How does simplicity lead to complexity? Let’s take, for instance, the physical situation of a pendulum. The equation that describes the motion of a pendulum is

\dfrac{d^2\theta}{dt^2} = -\dfrac{g}{l} \sin\theta

where θ is the angle the pendulum makes with the imaginary line perpendicular to the ground, l is the length of the pendulum, and g is the acceleration due to gravity. This leads to an oscillatory motion; for small angles, the solution of this equation can be approximated as

\theta(t) \approx A\cos\left( \sqrt{\dfrac{g}{l}} t\right)

where A is the amplitude of the swing (in radians). Very predictable. But what happens when we make a double pendulum, where we attach a pendulum to the bottom of the first pendulum?


Can you predict whether the bottom pendulum will flip over the top? (Credit: Wikimedia Commons)

It’s very hard to predict when the outer pendulum flips over the inner pendulum mass; however, the process is entirely determined by a set of equations governed by the laws of physics. And, depending on the initial angles of the two pendula, the motion will look completely different. This is how complexity derives from simplicity.

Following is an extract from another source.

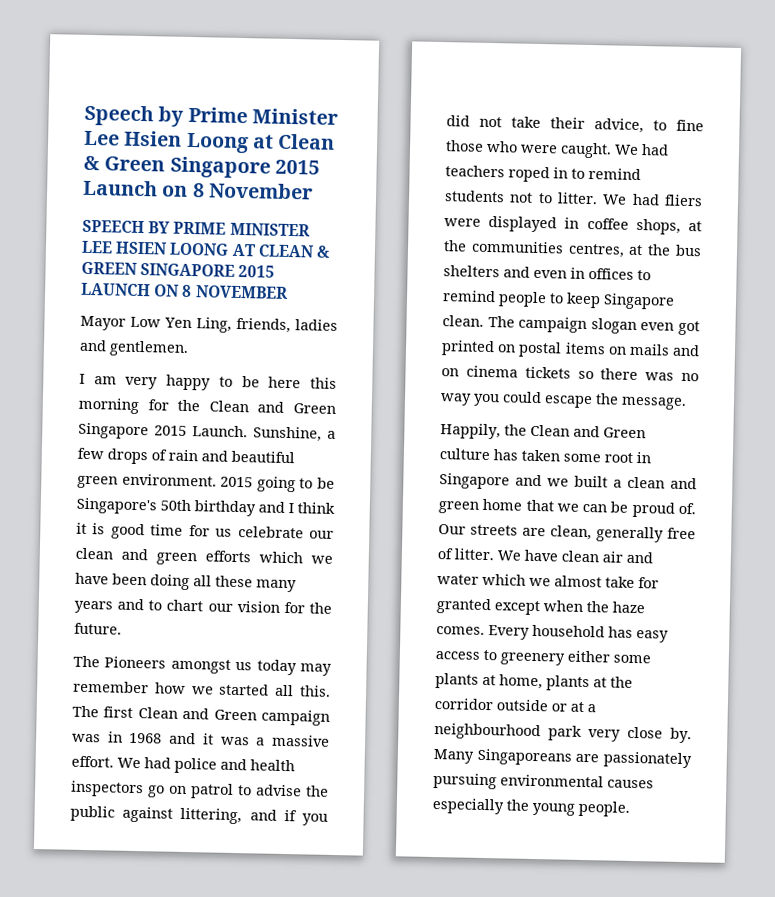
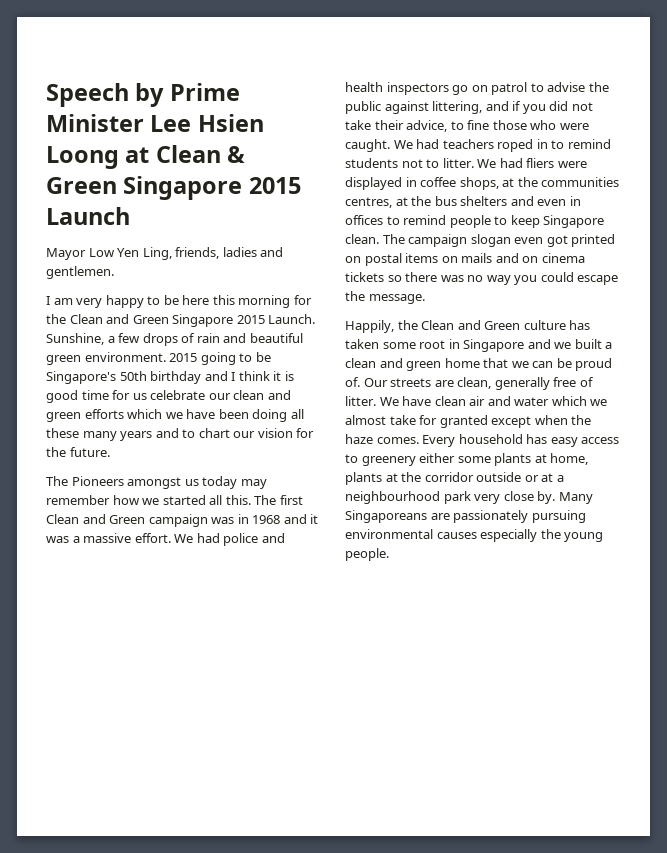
[162,182,313,200] [82,219,311,237] [81,240,331,258] [81,261,276,278] [81,282,289,299] on 8 November // SPEECH BY PRIME MINISTER LEE HSIEN LOONG AT CLEAN & GREEN SINGAPORE 2015 LAUNCH ON 8 NOVEMBER -> (130, 216) none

Another example of beautiful chaos is fractals. Fractals are structures that exhibit self-similarity, are determined by a simple set of rules, and have infinite complexity. An example of a fractal is the Sierpinski triangle.


(Image: Wikipedia)

The rule is simple: start with a triangle, then divide that triangle into four equal triangles. Remove the middle one. Repeat with the new solid triangles you produced. The true fractal is the limit when the number of iterations reaches infinity. Self-similarity happens as you zoom into any corner of the triangle; each corner is a smaller version of the whole (since the iterations continue infinitely). Fractals crop up everywhere, from the shapes of coastlines to plants to frost crystal formation. Basically, they’re everywhere, and they’re often very cool and beautiful.

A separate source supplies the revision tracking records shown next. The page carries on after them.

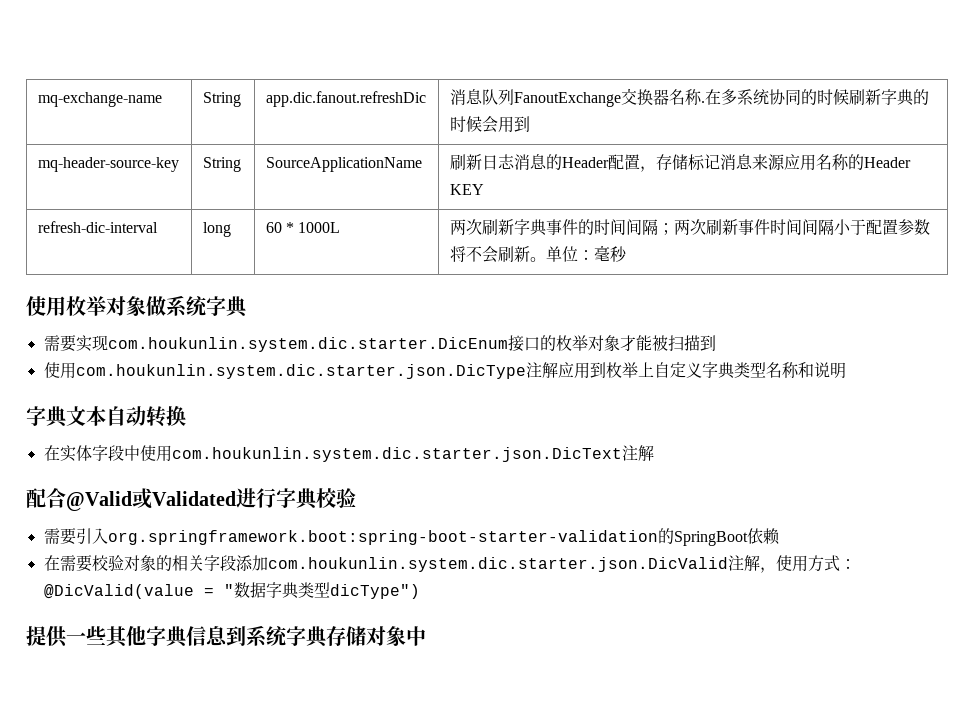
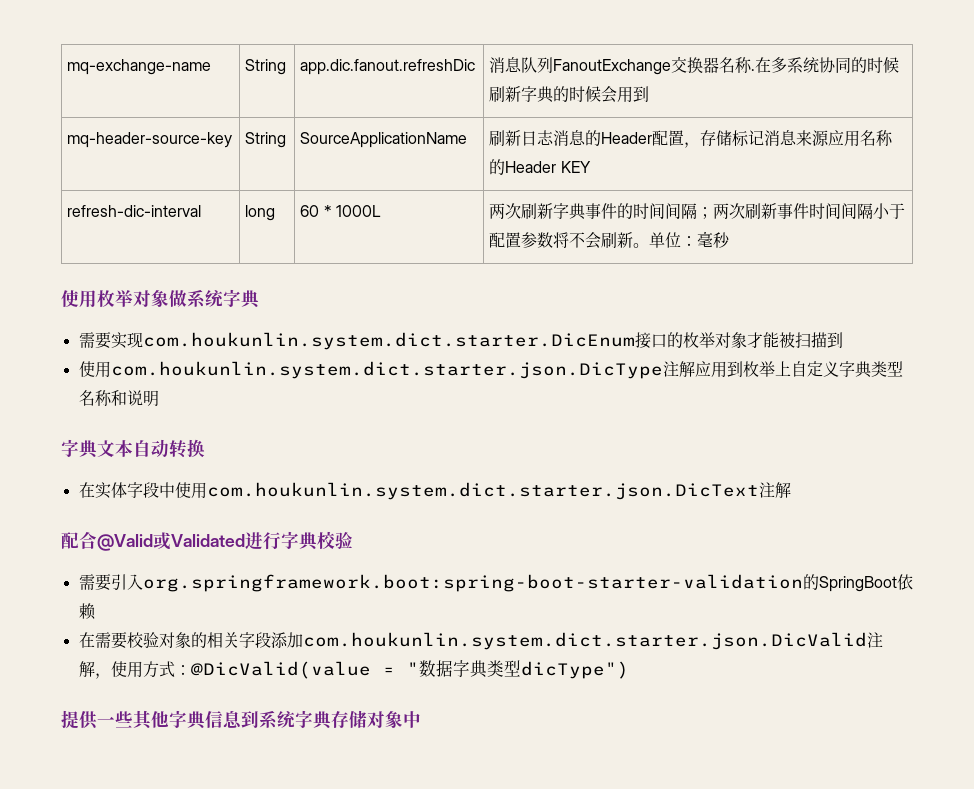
[107,337,508,352] com.houkunlin.system.dic.starter.DicEnum -> [142,332,635,350] com.houkunlin.system.dict.starter.DicEnum
[75,364,526,379] com.houkunlin.system.dic.starter.json.DicType -> [110,361,663,379] com.houkunlin.system.dict.starter.json.DicType
[171,447,622,462] com.houkunlin.system.dic.starter.json.DicText -> [206,482,759,500] com.houkunlin.system.dict.starter.json.DicText
[267,557,728,572] com.houkunlin.system.dic.starter.json.DicValid -> [302,632,867,650] com.houkunlin.system.dict.starter.json.DicValid

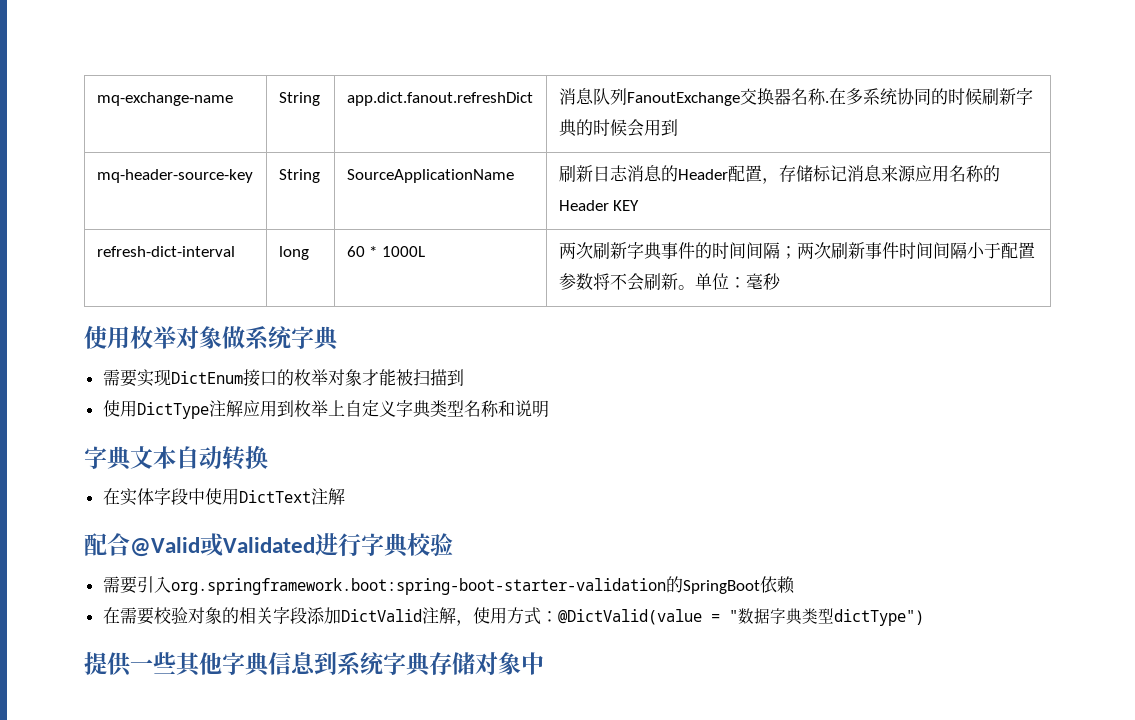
[300,59,476,75] app.dic.fanout.refreshDic -> [346,92,533,106] app.dict.fanout.refreshDict
[67,205,202,217] refresh-dic-interval -> [96,246,235,257] refresh-dict-interval
[142,332,635,350] com.houkunlin.system.dict.starter.DicEnum -> [170,371,243,384] DictEnum
[110,361,663,379] com.houkunlin.system.dict.starter.json.DicType -> [136,402,209,419] DictType
[206,482,759,500] com.houkunlin.system.dict.starter.json.DicText -> [238,490,311,503] DictText
[302,632,867,650] com.houkunlin.system.dict.starter.json.DicValid -> [340,609,422,622] DictValid
[190,661,371,679] @DicValid(value -> [557,609,702,625] @DictValid(value
[520,661,629,679] dicType") -> [833,609,924,626] dictType")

Chaos is also used in practical applications, such as encryption. Since chaos is hard to predict unless you know the exact initial conditions of the chaotic process, a chaotic encryption scheme can be told to everyone. One example of a chaotic map to disguise data is the cat map. Each iteration is a simple matrix transformation of the pixels of an image. It’s completely deterministic, but it jumbles the image to make it look like garbage. In practice, this map is periodic, so as long as you apply the map repeatedly, you will eventually get the original image back. Another application of chaos is psuedorandom number generators (PRNGs), where a hard-to-predict initial value is manipulated chaotically to generate a “random” number. If you can manipulate the initial input values, you can predict the outcome of the PRNG. In the case of the Pokémon games, the PRNGs have been examined so thoroughly that, using a couple programs, you can capture or breed shininess/perfect stats.

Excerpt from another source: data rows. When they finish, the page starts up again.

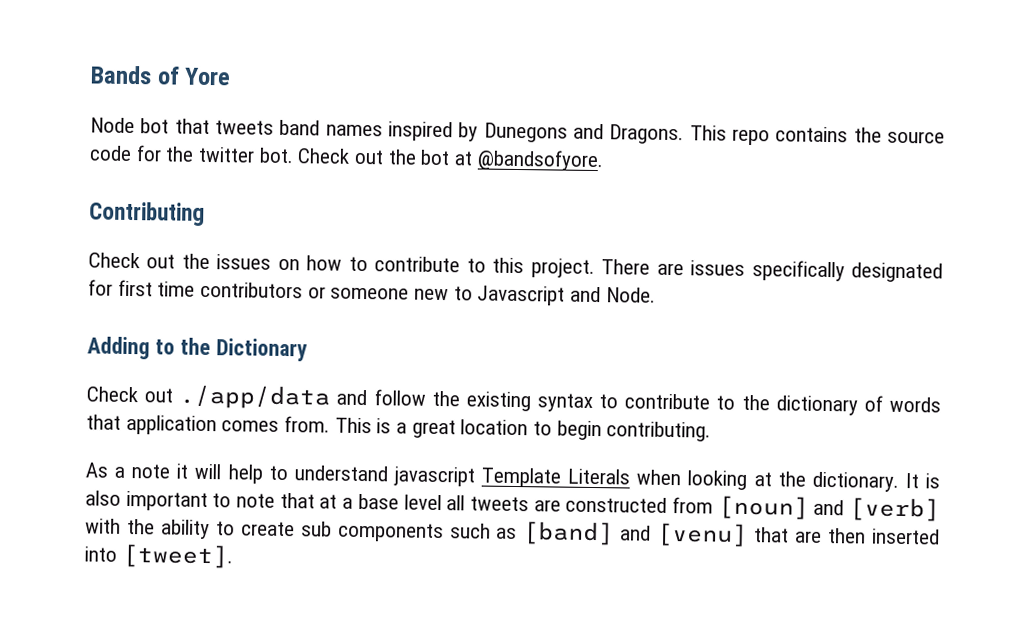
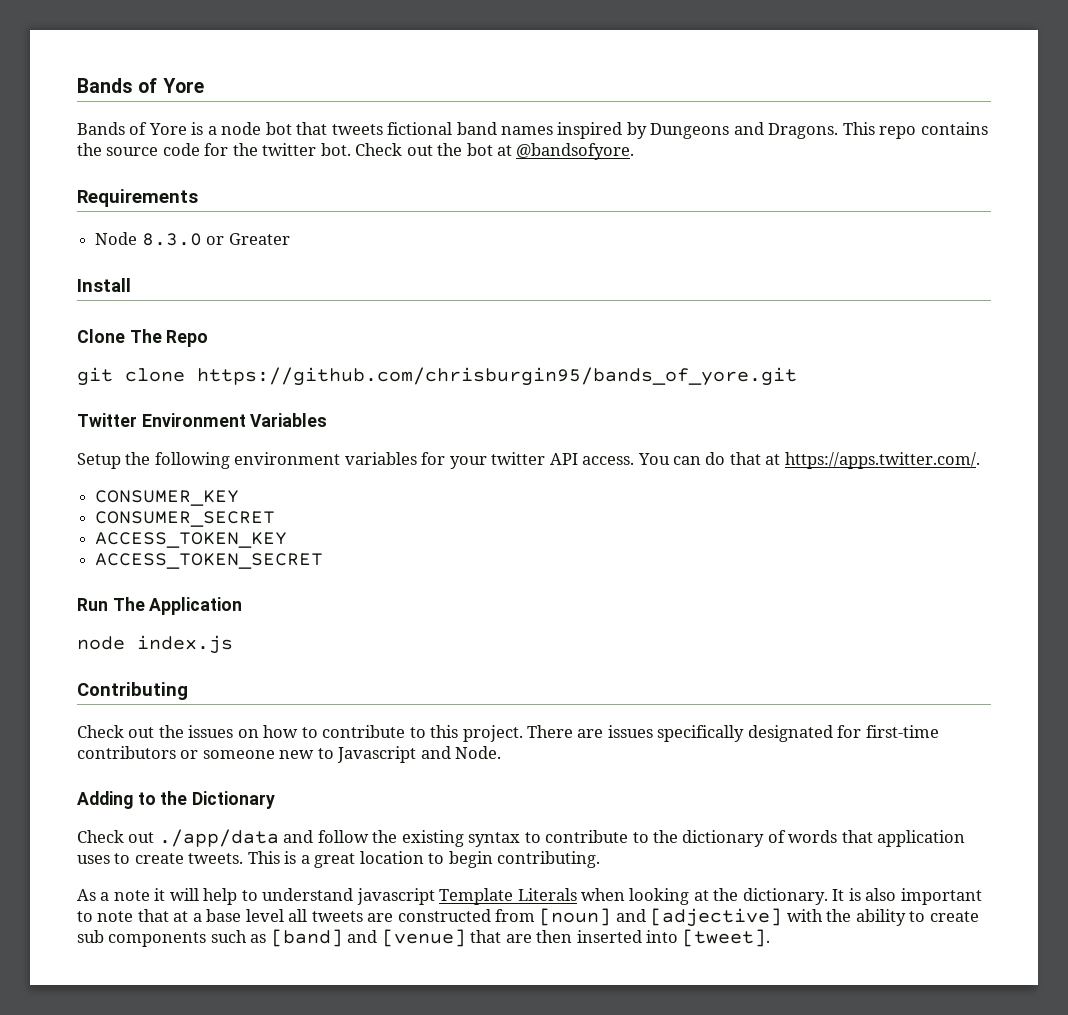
[90,117,135,134] Node -> [77,122,262,135] Bands of Yore is a node
(274, 127) none -> [387,122,453,135] fictional
[483,122,568,143] Dunegons -> [650,123,730,139] Dungeons
(604, 160) none -> [77,189,198,207] [95,232,290,246] [77,278,131,292] [77,329,209,347] [77,367,797,386] [77,413,328,427] [77,452,980,469] [95,490,240,506] [95,511,276,527] [95,532,288,548] [95,553,324,569] [77,597,243,615] [77,635,233,654] // Requirements // Node 8.3.0 or Greater // Install // Clone The Repo // git clone https://github.com/chrisburgin95/bands_of_yore.git // Twitter Environment Variables // Setup the following environment variables for your twitter API access. You can do that at https://apps.twitter.com/. // CONSUMER_KEY // CONSUMER_SECRET // ACCESS_TOKEN_KEY // ACCESS_TOKEN_SECRET // Run The Application // node index.js
[117,279,196,297] first time -> [865,725,939,738] first-time
[221,416,331,433] comes from. -> [77,853,244,864] uses to create tweets.
[849,497,940,522] [verb] -> [650,908,783,927] [adjective]
[656,522,749,548] [venu] -> [381,929,466,947] [venue]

So that’s the beauty of chaos. Next time you look at a bare tree toward the end of autumn or lightning in a thunderstorm, just remember that the seemingly unpredictable branches and forks are created by simple rules of nature, and bask in its complex beauty.

-A

Equation of the Day #12: 12

A while ago I stumbled across this image (which I recreated and cleaned up a bit). It’s a beautiful image. Arranged around the edge is the circle of fifths, which in music is a geometric representation of the twelve tones of the Western scale arranged so the next note is seven semitones up (going clockwise in this figure). The notes are all connected in six different ways to the other notes in the “circle,” known as intervals, which are color-coded at the bottom. I thought, “Wow, this is a really cool way to represent this geometrically. How neat!” However, I found the original website that the image came from, and it’s a pseudoscience site that talks about the fractal holographic nature of the universe. While fractals do show up in Nature a lot, and there are legitimate theories1 proposing that the Universe may indeed be a hologram, what their site is proposing is, to put it lightly, utter nonsense. But instead of tearing their website apart (which would be rather cathartic), I instead want to point out the cool math going on here, because that sounds more fun!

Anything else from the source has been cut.